The Human Mucosal Immune Responses to Influenza Virus (SLVP026)
The Human Mucosal Immune Responses to Influenza Virus: A Systems Biology Approach. Innate Immune Responses to Influenza Virus in Single Human Nasal Epithelial Cells
調査の概要
詳細な説明
Using state-of-the-art technology, the investigators hope the information learned from this study will help identify and describe important factors in the early-stage development of influenza immunity and possibly lead to the development of more effective vaccines. This study will be conducted in healthy male and female volunteers 18-30 years of age who received one of two seasonal influenza vaccine types, intramuscular standard trivalent inactivated influenza vaccine (TIV) or live, attenuated influenza vaccine (LAIV) given by intranasal spray.
Participants are divided into two groups. The control group will receive the 2012-2013 formulation of the standard intramuscular trivalent inactivated influenza vaccine (TIV). A blood sample and nasopharyngeal swab samples (one from each nostril) will be collected at a single visit, Day 0. For those in the live, attenuated influenza vaccine (LAIV) group, at the first visit, they will receive a single administration of the 2012-2013 formulation of LAIV. At the second study visit two days later, they will provide a blood sample and two nasopharyngeal swab samples (one from each nostril).
研究の種類
入学 (実際)
段階
- フェーズ 4
参加基準
適格基準
就学可能な年齢
健康ボランティアの受け入れ
受講資格のある性別
説明
Inclusion Criteria:
- Otherwise healthy, ambulatory adult between the ages of 18-30 years
- Willing to complete the informed consent process.
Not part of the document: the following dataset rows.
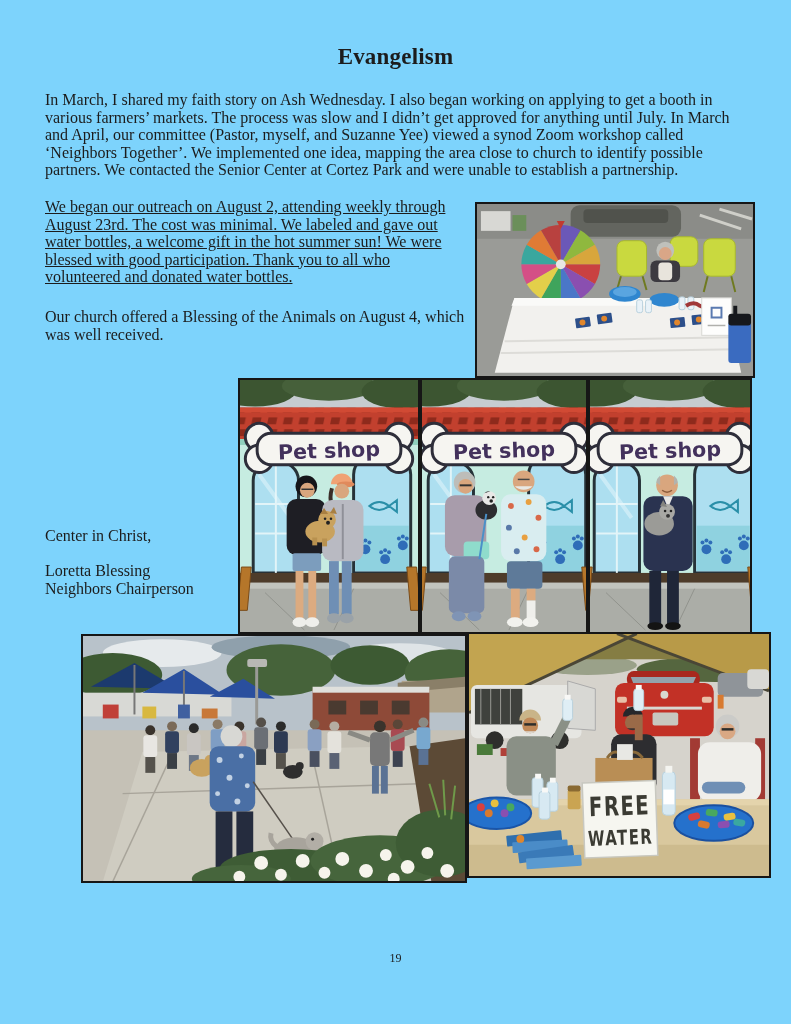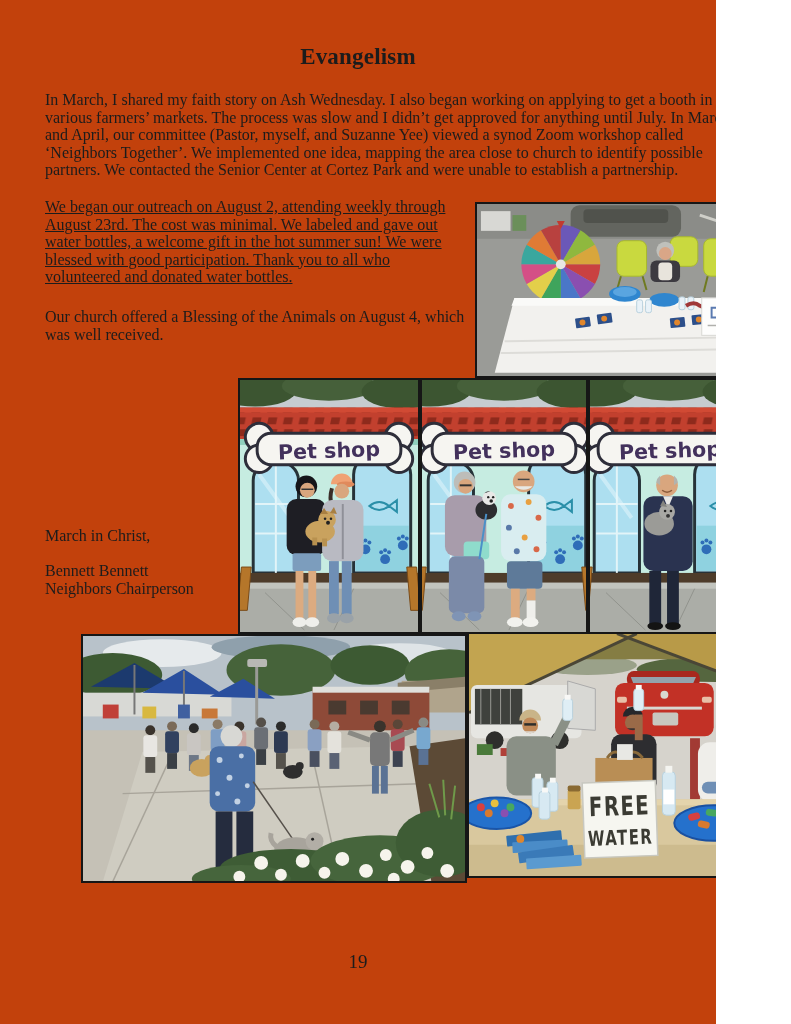--- a/index.html
+++ b/index.html
@@ -4,7 +4,7 @@
 <style>
   html,body { margin:0; padding:0; background:#ffffff; }
   .page {
-    position:relative; width:716px; height:1024px; background:#c2410c;
+    position:relative; width:791px; height:1024px; background:#7dd3fc;
     font-family:"Liberation Serif", serif; color:#1c1c1c; overflow:hidden;
   }
   .title {

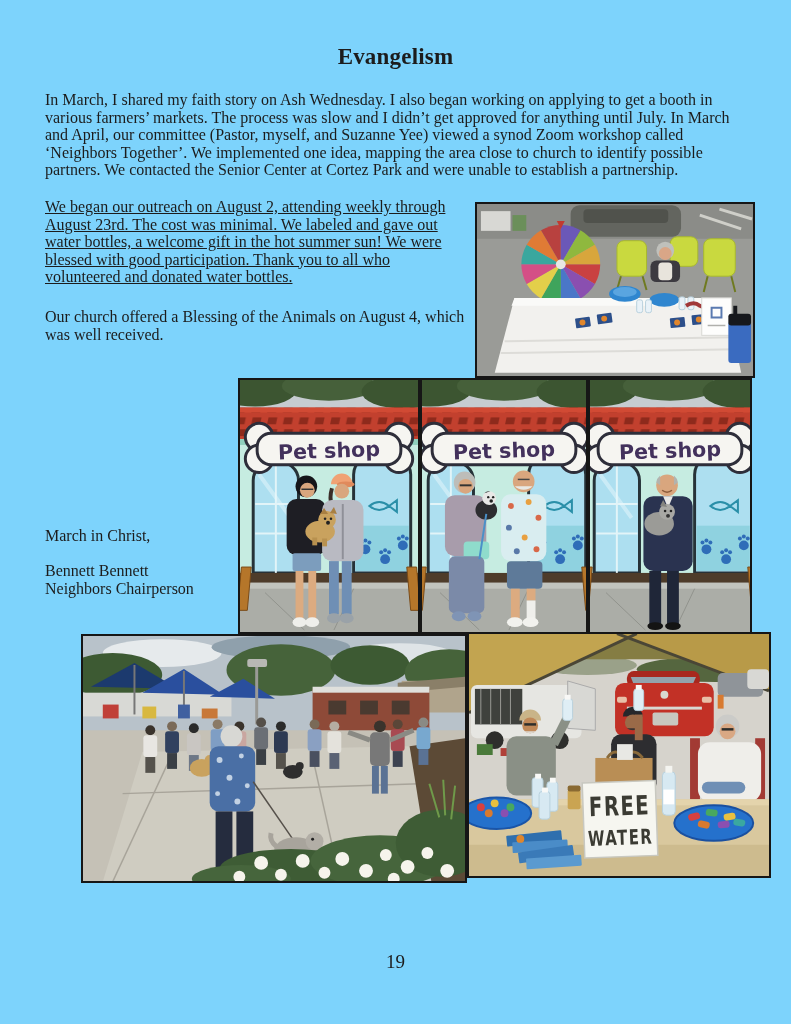--- a/index.html
+++ b/index.html
@@ -43,7 +43,7 @@
   <div class="para" id="p1">In March, I shared my faith story on Ash Wednesday. I also began working on applying to get a booth in various farmers’ markets. The process was slow and I didn’t get approved for anything until July. In March and April, our committee (Pastor, myself, and Suzanne Yee) viewed a synod Zoom workshop called ‘Neighbors Together’. We implemented one idea, mapping the area close to church to identify possible partners. We contacted the Senior Center at Cortez Park and were unable to establish a partnership.</div>
   <div class="para" id="p2">We began our outreach on August 2, attending weekly through August 23rd. The cost was minimal. We labeled and gave out water bottles, a welcome gift in the hot summer sun! We were blessed with good participation. Thank you to all who volunteered and donated water bottles.</div>
   <div class="para" id="p3">Our church offered a Blessing of the Animals on August 4, which was well received.</div>
-  <div class="para" id="closing">March in Christ,</div>
+  <div class="para" id="closing">Center in Christ,</div>
   <div class="para" id="signature">
     <div>Bennett Bennett</div>
     <div>Neighbors Chairperson</div>

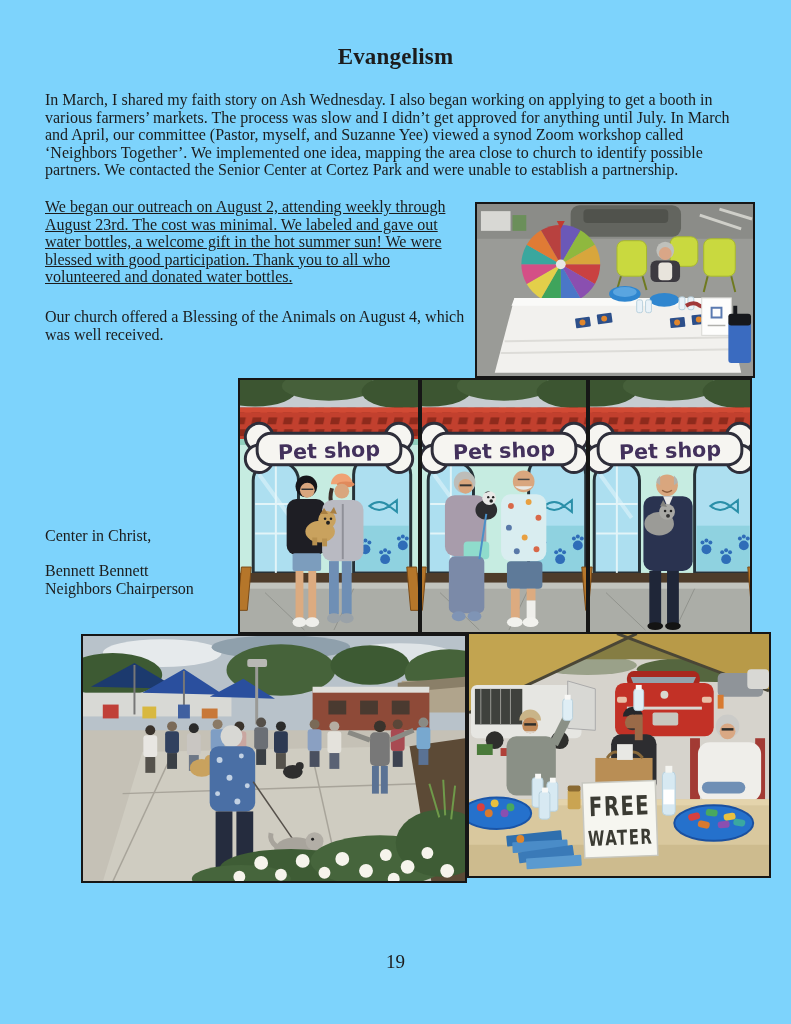--- a/index.html
+++ b/index.html
@@ -45,7 +45,7 @@
   <div class="para" id="p3">Our church offered a Blessing of the Animals on August 4, which was well received.</div>
   <div class="para" id="closing">Center in Christ,</div>
   <div class="para" id="signature">
-    <div>Bennett Bennett</div>
+    <div>Loretta Blessing</div>
     <div>Neighbors Chairperson</div>
   </div>
 

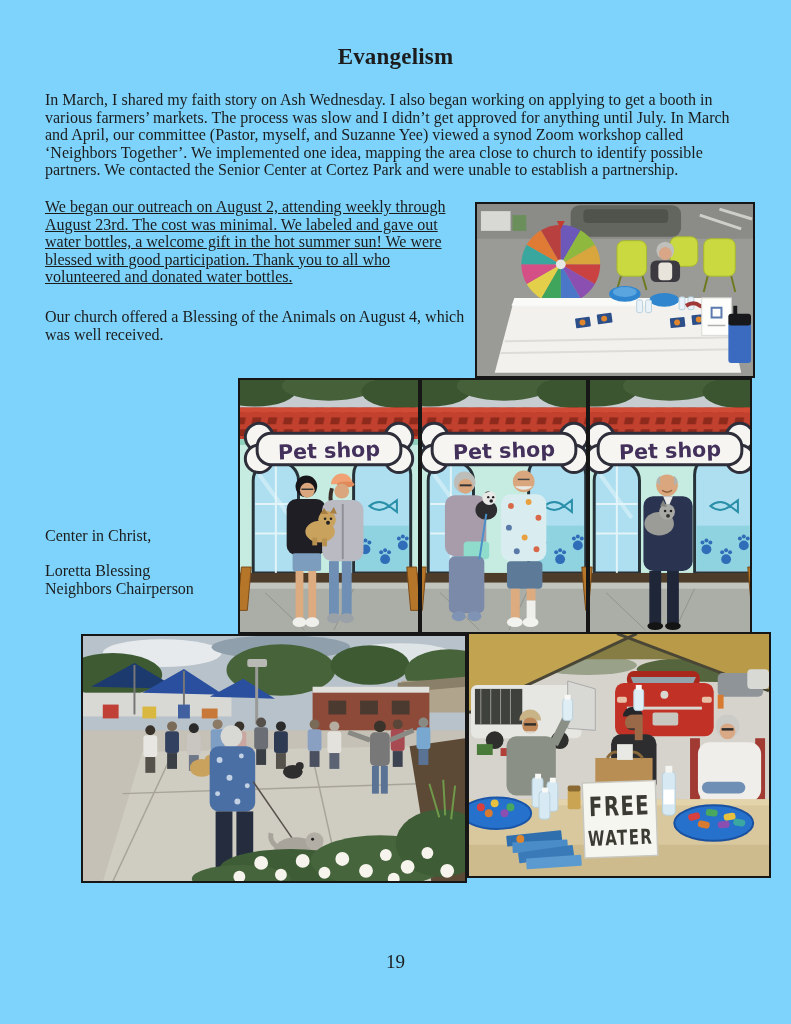--- a/index.html
+++ b/index.html
@@ -18,7 +18,7 @@
   #p4 { left:45px; top:366px; width:196px; }
   #closing { left:45px; top:527px; width:300px; }
   #signature { left:45px; top:562px; width:300px; }
-  .pagenum { position:absolute; top:951px; left:0; width:100%; text-align:center; font-size:19px; }
+  .pagenum { position:absolute; top:951px; left:0; width:100%; text-align:center; font-size:12px; }
   .photo {
     position:absolute; border:2px solid #161616; box-sizing:border-box;
     background:#8a8a86; overflow:hidden;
- Availability for follow-up at Day 2 (LAIV Group only)
- Acceptable medical history by review of inclusion/exclusion criteria and vital signs.
Exclusion Criteria:
- Prior off-study vaccination with the current 2012-2013 seasonal TIV or LAIV
- Allergy to egg or egg products, or to vaccine components, including thimerosal (TIV multidose vials only), or gentamicin, gelatin, arginine or MSG (for LAIV only).
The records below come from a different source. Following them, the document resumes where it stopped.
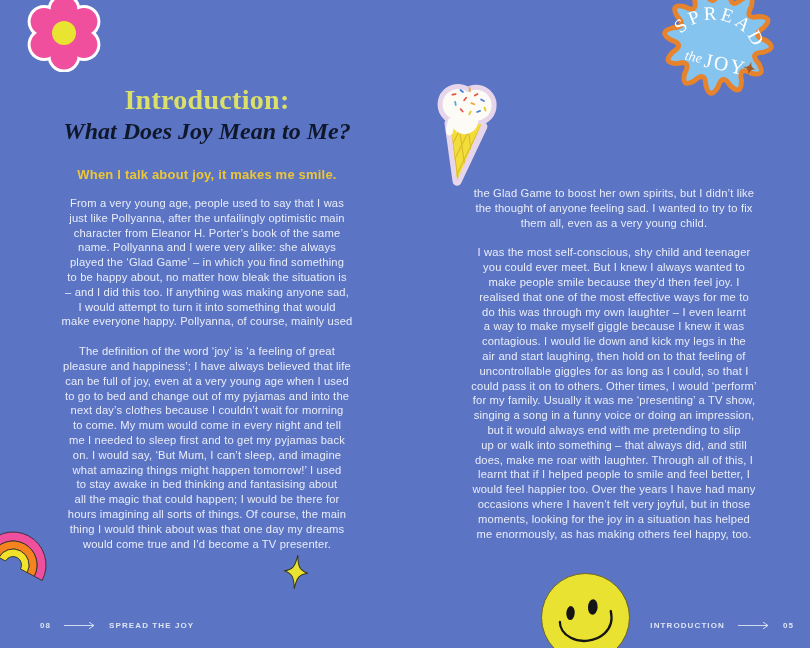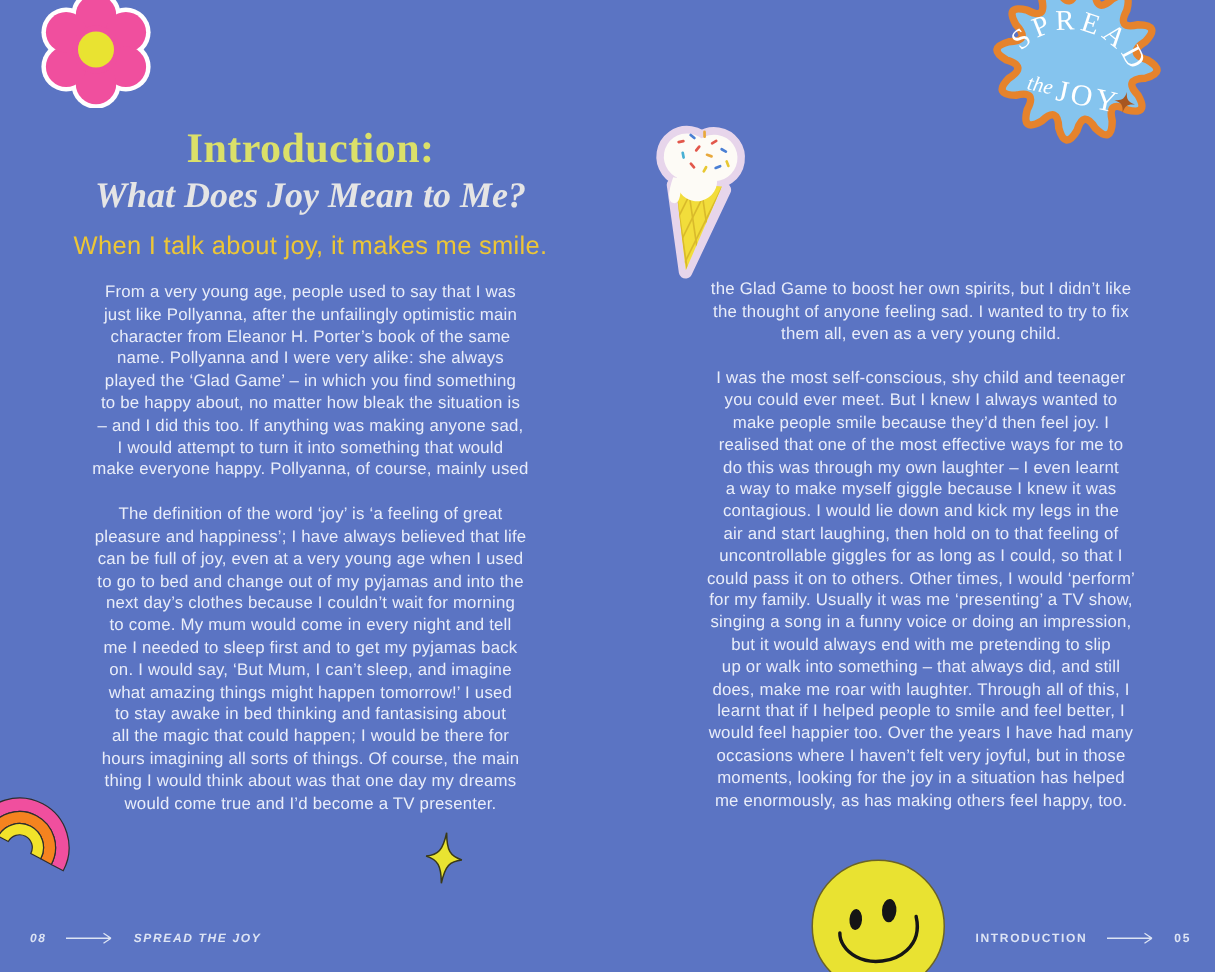--- a/index.html
+++ b/index.html
@@ -17,7 +17,7 @@
   }
   .subtitle{
     font-family:"Liberation Serif",serif;font-style:italic;font-weight:700;
-    font-size:24px;line-height:26px;color:#e5e5e5;margin-top:2px;
+    font-size:24px;line-height:26px;color:#0f172a;margin-top:2px;
   }
   .kicker{margin-top:10px;font-size:17px;font-weight:400;color:#edc636;letter-spacing:.2px;}
   .para{

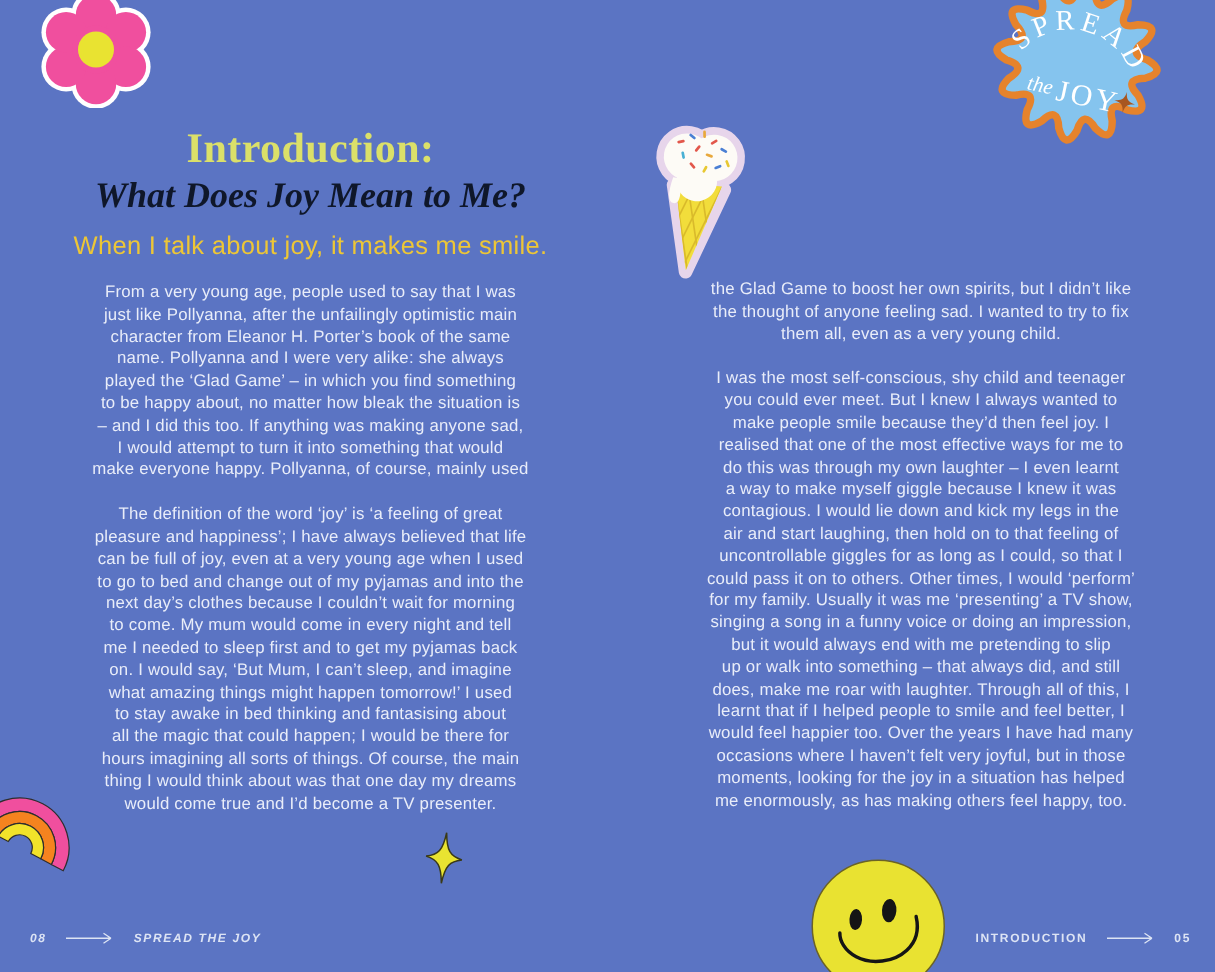--- a/index.html
+++ b/index.html
@@ -19,7 +19,7 @@
     font-family:"Liberation Serif",serif;font-style:italic;font-weight:700;
     font-size:24px;line-height:26px;color:#0f172a;margin-top:2px;
   }
-  .kicker{margin-top:10px;font-size:17px;font-weight:400;color:#edc636;letter-spacing:.2px;}
+  .kicker{margin-top:23px;font-size:13px;font-weight:700;color:#edc636;letter-spacing:.2px;}
   .para{
     margin:14px 0 0;font-size:11.2px;line-height:14.8px;font-weight:500;
     color:#e9edf9;letter-spacing:.15px;white-space:pre-line;

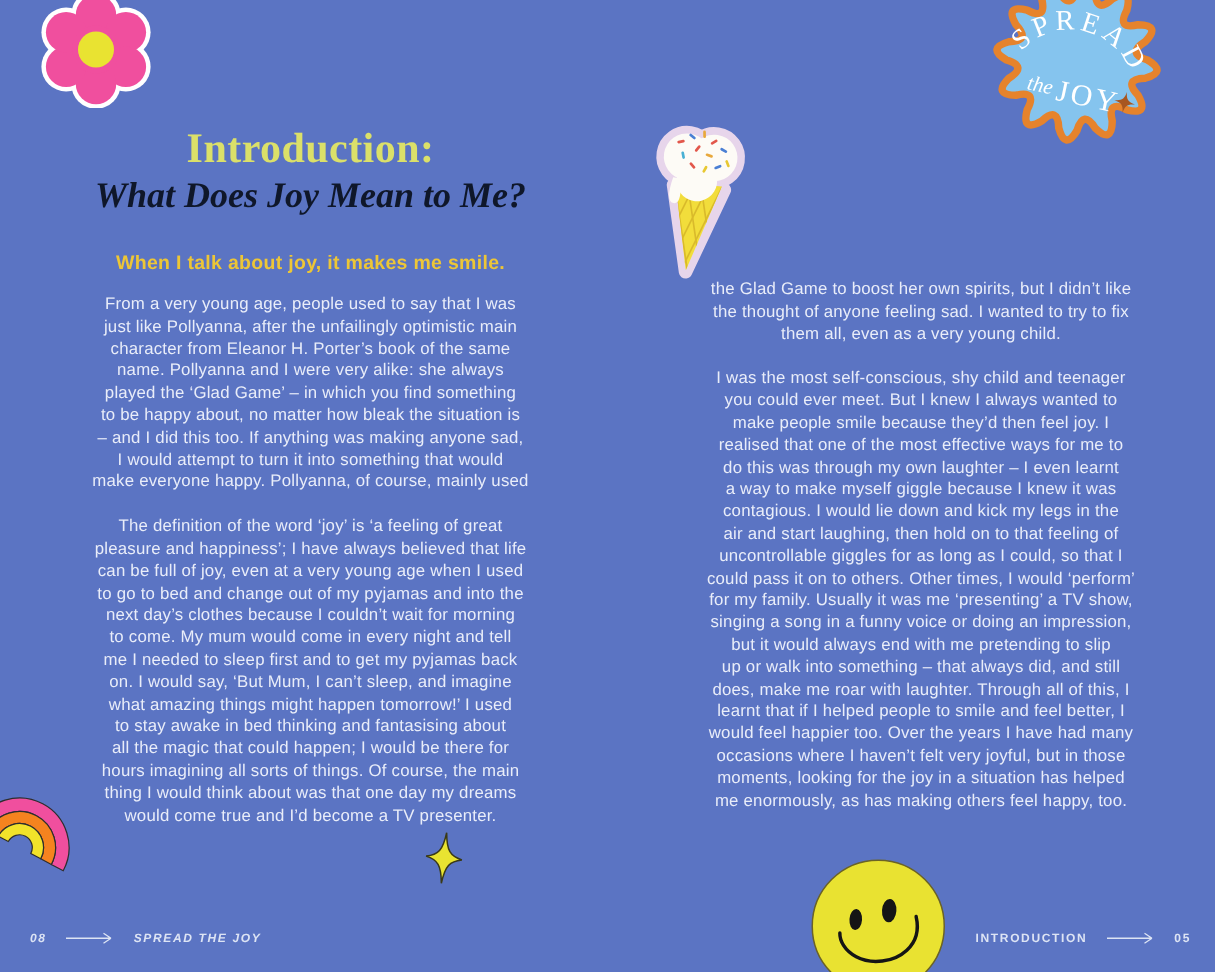--- a/index.html
+++ b/index.html
@@ -28,7 +28,7 @@
   .para + .para{margin-top:15px;}
   .footer{position:absolute;left:0;right:0;top:621px;height:14px;color:#dde4f4;font-size:8px;letter-spacing:1.1px;font-weight:700;}
   .fgrp{position:absolute;display:flex;align-items:center;gap:12px;top:0;}
-  .fgrp-left{left:20px;font-style:italic;}
+  .fgrp-left{left:40px;}
   .fgrp-right{right:16px;}
   .sticker{position:absolute;}
   .st-flower{left:24px;top:-8px;}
- Life-threatening reactions to previous influenza vaccinations
- Asthma or history of wheezing (except for controls in the study who will be assigned to receive TIV).
- Active systemic or serious concurrent illness, including febrile illness on the day of vaccination
- History of immunodeficiency (including HIV infection)
- Known or suspected impairment of immunologic function, including, but not limited to, clinically significant liver disease, diabetes mellitus treated with insulin, moderate to severe renal disease, or any other chronic disorder which, in the opinion of the investigator, might jeopardize volunteer safety or compliance with the protocol.
- Blood pressure >150 systolic or >95 diastolic at first study visit
- Hospitalization in the past year for congestive heart failure or emphysema.
- Chronic Hepatitis B or C.
- Recent or current use of immunosuppressive medication, including systemic glucocorticoids. Corticosteroid nasal sprays for allergies and topical steroids are permissible. Inhaled steroids for conditions such as asthma are not permissible for volunteers in the LAIV group.
- Participants in close contact with anyone who has a severely weakened immune system should not receive LAIV (LAIV Group only).
- Malignancy, other than squamous cell or basal cell skin cancer (includes solid tumors such as breast cancer or prostate cancer with recurrence in the past year, and any hematologic cancer such as leukemia).
- Autoimmune disease (including rheumatoid arthritis treated with immunosuppressive medication such as Plaquenil, methotrexate, prednisone, Enbrel) which, in the opinion of the investigator, might jeopardize volunteer safety or compliance with the protocol.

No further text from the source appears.